I have the mother of long term goals looming in my brain all day, every day.  Lose 200 pounds.  That's huge!  (Pun intended.)   It seems too overwhelming to comprehend, much less accomplish. 

On February 1, I sat down at my computer and made a "success" chart.  Across the top, I labeled the dates of 100 Tuesdays.  I numbered the left side from 1 to 200.  Then I wrote my official January 31, 2012 weight at the very tip top left corner.  This took a mammoth chunk of time to build, print, and tape.  It made me realize that if the project of building the chart to track my successes took this long, imagine how long the actual work to make these successes happen was going to take.  But, I didn't stop there. 

I made little hash marks at each 5 pound mark along the side.  These are hash marks for celebration.  I also labeled bench marks along the "pounds lost" side that are important to me.  For example....I haven't weighed less than 270 pounds in 10 years, since Troy and I were married.  I got really, really close in 2007/2008 when I finally starved myself down to 273, but I never broke through that elusive barrier.  So, that bench mark will be celebrated with much fan fare! 
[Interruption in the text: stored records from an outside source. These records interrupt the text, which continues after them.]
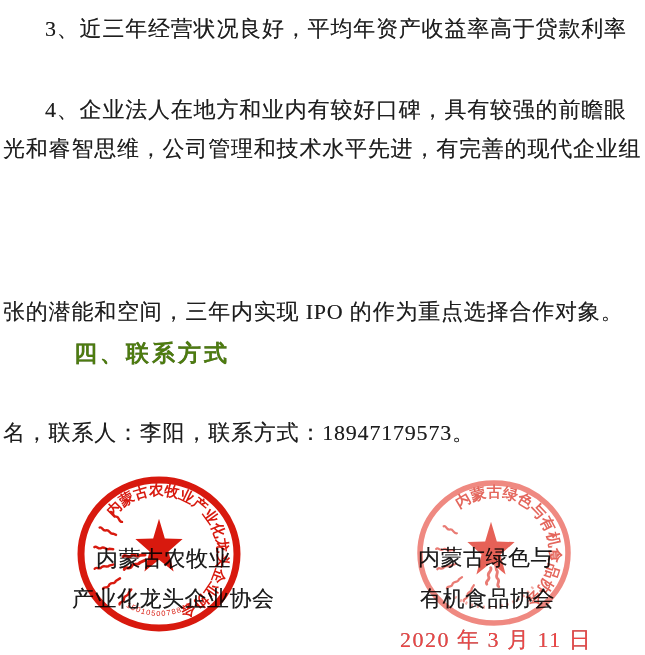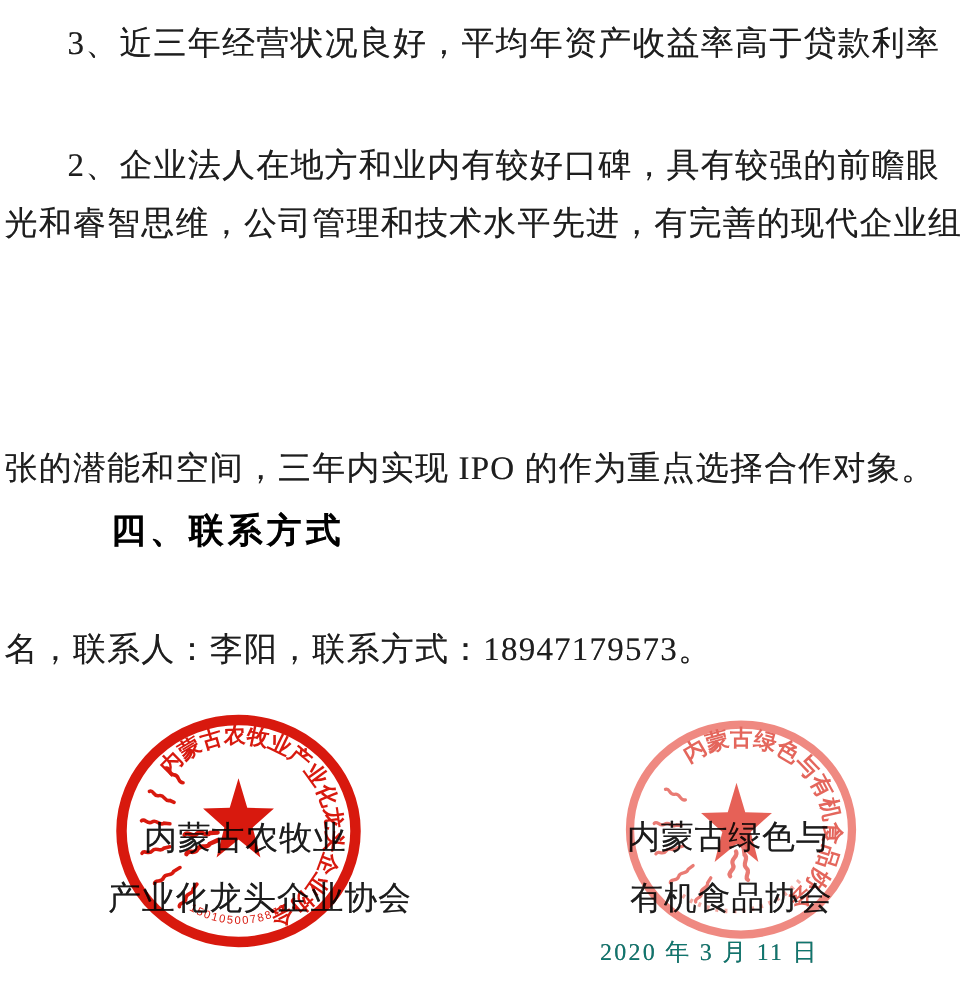"2、企业法人在地方和业内有较好口碑，具有较强的前瞻眼" div.bline { text: 2 -> 4 }
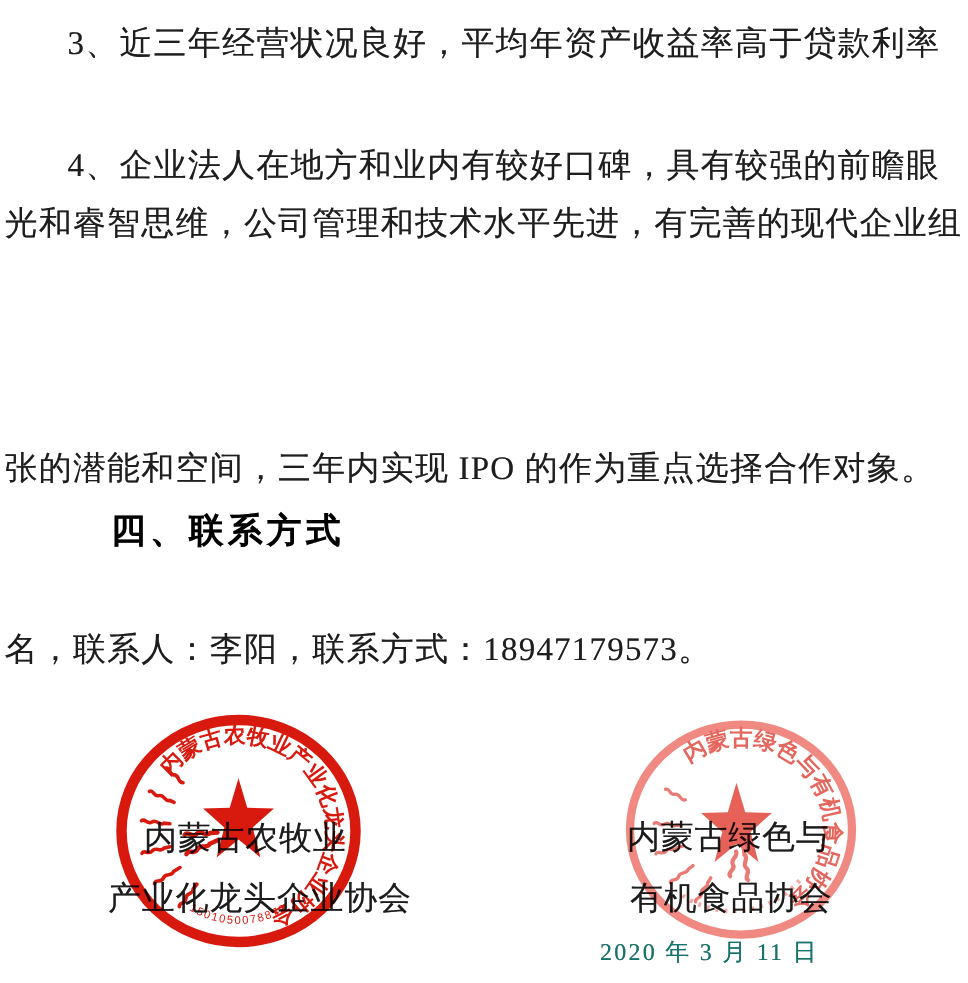"四、联系方式" .heading { color: #000000 -> #4d7c0f }
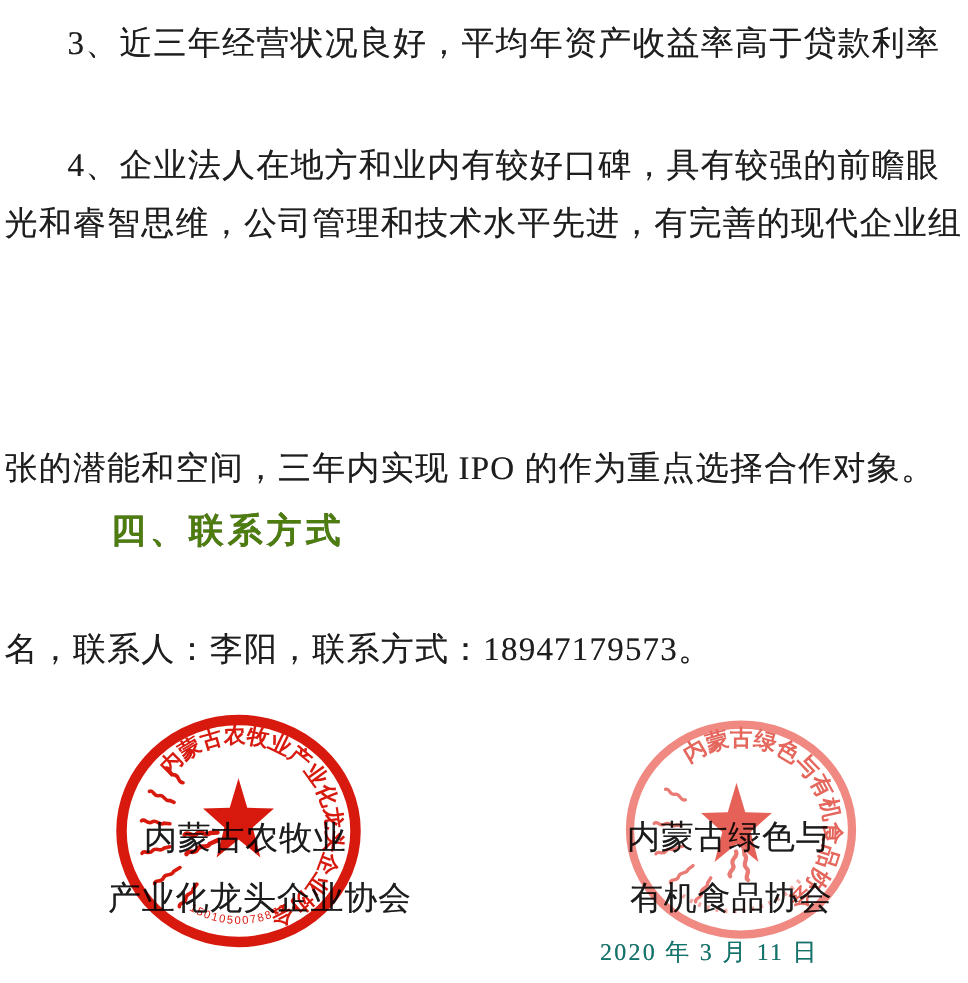"2020 年 3 月 11" .dateline { color: #0f766e -> #ef4444; font-size: 16px -> 22px }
Basically, I've broken down my huge long term goal into many, many smaller ones.  Some obvious, others only to me.  But, I didn't stop there.

I made a diagonal pink line from the tip top left side of the chart all the way across to the very bottom point of the right side, indicating the progression of weight loss if I were to lose two pounds a week over the course of 100 weeks.  I just needed to see the path.  I honestly don't plan to stick to the path, I plan to meander around it.  Enjoying myself along the way, stopping to smell the roses.  Running ahead so that I can look back and admire it.  Even though I don't plan to stay on it, I imagine my path and the pink straight path will cross every now and again.  Maybe I'll even walk along it during this journey.  I don't know.  I do know that it's there making solid, smooth progression and that's comforting. 

The Mega-Chart


I'm currently ahead of the pink path by six pounds.  I've lost 12.4 pounds in three weeks.  Allow me to pause here so I can turn around and look at the pink path, and stick my tongue out.  :)  I know she will catch up with me at some point and possibly even pass me at times, but right now, at this moment, I'm totally swept up in my victory. 



188 pounds and 97 weeks to go!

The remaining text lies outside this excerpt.